Your goal. Write out the records below once more, exactly as they stand.

Saved entries
*** Block opens ***
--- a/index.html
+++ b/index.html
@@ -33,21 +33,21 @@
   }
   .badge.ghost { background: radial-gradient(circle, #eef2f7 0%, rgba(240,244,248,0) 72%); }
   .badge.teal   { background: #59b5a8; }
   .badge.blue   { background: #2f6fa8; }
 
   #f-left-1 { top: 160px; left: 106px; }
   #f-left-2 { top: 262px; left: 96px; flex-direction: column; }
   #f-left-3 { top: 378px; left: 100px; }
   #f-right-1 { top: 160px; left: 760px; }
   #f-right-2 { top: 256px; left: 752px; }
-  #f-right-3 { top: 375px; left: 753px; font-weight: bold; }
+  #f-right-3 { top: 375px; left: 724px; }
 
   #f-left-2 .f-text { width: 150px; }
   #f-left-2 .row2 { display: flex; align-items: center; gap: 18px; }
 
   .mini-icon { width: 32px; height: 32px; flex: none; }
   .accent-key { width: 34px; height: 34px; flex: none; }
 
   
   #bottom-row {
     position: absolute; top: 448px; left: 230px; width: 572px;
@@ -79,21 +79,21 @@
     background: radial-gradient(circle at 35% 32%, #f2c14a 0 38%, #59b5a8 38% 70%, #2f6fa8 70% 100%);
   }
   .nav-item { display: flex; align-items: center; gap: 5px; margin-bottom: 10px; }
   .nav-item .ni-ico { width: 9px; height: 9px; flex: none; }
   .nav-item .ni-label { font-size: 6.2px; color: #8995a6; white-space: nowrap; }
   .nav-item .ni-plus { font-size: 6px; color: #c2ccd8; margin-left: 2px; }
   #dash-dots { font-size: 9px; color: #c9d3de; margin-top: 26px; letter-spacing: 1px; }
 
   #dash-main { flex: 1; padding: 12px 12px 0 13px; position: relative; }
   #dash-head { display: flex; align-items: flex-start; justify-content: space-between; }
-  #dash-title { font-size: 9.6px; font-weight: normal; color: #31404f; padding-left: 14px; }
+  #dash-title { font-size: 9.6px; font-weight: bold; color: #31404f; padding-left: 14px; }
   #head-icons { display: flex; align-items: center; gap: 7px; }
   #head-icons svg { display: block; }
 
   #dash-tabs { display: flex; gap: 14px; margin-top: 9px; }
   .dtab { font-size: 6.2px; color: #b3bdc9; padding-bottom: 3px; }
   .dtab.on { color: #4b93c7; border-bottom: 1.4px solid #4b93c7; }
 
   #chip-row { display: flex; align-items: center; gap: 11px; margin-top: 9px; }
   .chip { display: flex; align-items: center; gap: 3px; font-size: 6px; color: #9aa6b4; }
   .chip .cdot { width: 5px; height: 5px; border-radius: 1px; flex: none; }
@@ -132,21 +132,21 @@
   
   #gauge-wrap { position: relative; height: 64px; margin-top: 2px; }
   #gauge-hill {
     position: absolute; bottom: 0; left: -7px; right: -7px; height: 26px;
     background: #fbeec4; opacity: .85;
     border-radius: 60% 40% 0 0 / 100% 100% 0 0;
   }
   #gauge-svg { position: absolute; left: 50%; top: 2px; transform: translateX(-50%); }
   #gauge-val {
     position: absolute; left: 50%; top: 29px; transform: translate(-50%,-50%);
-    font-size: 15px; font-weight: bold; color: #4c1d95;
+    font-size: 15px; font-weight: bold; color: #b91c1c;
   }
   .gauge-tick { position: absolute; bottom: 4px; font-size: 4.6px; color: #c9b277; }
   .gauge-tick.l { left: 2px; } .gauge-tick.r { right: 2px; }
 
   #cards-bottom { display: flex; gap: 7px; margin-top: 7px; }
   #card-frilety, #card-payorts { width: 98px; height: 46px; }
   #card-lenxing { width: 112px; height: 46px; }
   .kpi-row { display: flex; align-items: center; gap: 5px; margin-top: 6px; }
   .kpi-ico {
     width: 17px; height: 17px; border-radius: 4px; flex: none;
*** Block closes ***
Output for this task.
--- a/index.html
+++ b/index.html
@@ -33,21 +33,21 @@
   }
   .badge.ghost { background: radial-gradient(circle, #eef2f7 0%, rgba(240,244,248,0) 72%); }
   .badge.teal   { background: #59b5a8; }
   .badge.blue   { background: #2f6fa8; }
 
   #f-left-1 { top: 160px; left: 106px; }
   #f-left-2 { top: 262px; left: 96px; flex-direction: column; }
   #f-left-3 { top: 378px; left: 100px; }
   #f-right-1 { top: 160px; left: 760px; }
   #f-right-2 { top: 256px; left: 752px; }
-  #f-right-3 { top: 375px; left: 753px; font-weight: bold; }
+  #f-right-3 { top: 375px; left: 724px; }
 
   #f-left-2 .f-text { width: 150px; }
   #f-left-2 .row2 { display: flex; align-items: center; gap: 18px; }
 
   .mini-icon { width: 32px; height: 32px; flex: none; }
   .accent-key { width: 34px; height: 34px; flex: none; }
 
   
   #bottom-row {
     position: absolute; top: 448px; left: 230px; width: 572px;
@@ -79,21 +79,21 @@
     background: radial-gradient(circle at 35% 32%, #f2c14a 0 38%, #59b5a8 38% 70%, #2f6fa8 70% 100%);
   }
   .nav-item { display: flex; align-items: center; gap: 5px; margin-bottom: 10px; }
   .nav-item .ni-ico { width: 9px; height: 9px; flex: none; }
   .nav-item .ni-label { font-size: 6.2px; color: #8995a6; white-space: nowrap; }
   .nav-item .ni-plus { font-size: 6px; color: #c2ccd8; margin-left: 2px; }
   #dash-dots { font-size: 9px; color: #c9d3de; margin-top: 26px; letter-spacing: 1px; }
 
   #dash-main { flex: 1; padding: 12px 12px 0 13px; position: relative; }
   #dash-head { display: flex; align-items: flex-start; justify-content: space-between; }
-  #dash-title { font-size: 9.6px; font-weight: normal; color: #31404f; padding-left: 14px; }
+  #dash-title { font-size: 9.6px; font-weight: bold; color: #31404f; padding-left: 14px; }
   #head-icons { display: flex; align-items: center; gap: 7px; }
   #head-icons svg { display: block; }
 
   #dash-tabs { display: flex; gap: 14px; margin-top: 9px; }
   .dtab { font-size: 6.2px; color: #b3bdc9; padding-bottom: 3px; }
   .dtab.on { color: #4b93c7; border-bottom: 1.4px solid #4b93c7; }
 
   #chip-row { display: flex; align-items: center; gap: 11px; margin-top: 9px; }
   .chip { display: flex; align-items: center; gap: 3px; font-size: 6px; color: #9aa6b4; }
   .chip .cdot { width: 5px; height: 5px; border-radius: 1px; flex: none; }
@@ -132,21 +132,21 @@
   
   #gauge-wrap { position: relative; height: 64px; margin-top: 2px; }
   #gauge-hill {
     position: absolute; bottom: 0; left: -7px; right: -7px; height: 26px;
     background: #fbeec4; opacity: .85;
     border-radius: 60% 40% 0 0 / 100% 100% 0 0;
   }
   #gauge-svg { position: absolute; left: 50%; top: 2px; transform: translateX(-50%); }
   #gauge-val {
     position: absolute; left: 50%; top: 29px; transform: translate(-50%,-50%);
-    font-size: 15px; font-weight: bold; color: #4c1d95;
+    font-size: 15px; font-weight: bold; color: #b91c1c;
   }
   .gauge-tick { position: absolute; bottom: 4px; font-size: 4.6px; color: #c9b277; }
   .gauge-tick.l { left: 2px; } .gauge-tick.r { right: 2px; }
 
   #cards-bottom { display: flex; gap: 7px; margin-top: 7px; }
   #card-frilety, #card-payorts { width: 98px; height: 46px; }
   #card-lenxing { width: 112px; height: 46px; }
   .kpi-row { display: flex; align-items: center; gap: 5px; margin-top: 6px; }
   .kpi-ico {
     width: 17px; height: 17px; border-radius: 4px; flex: none;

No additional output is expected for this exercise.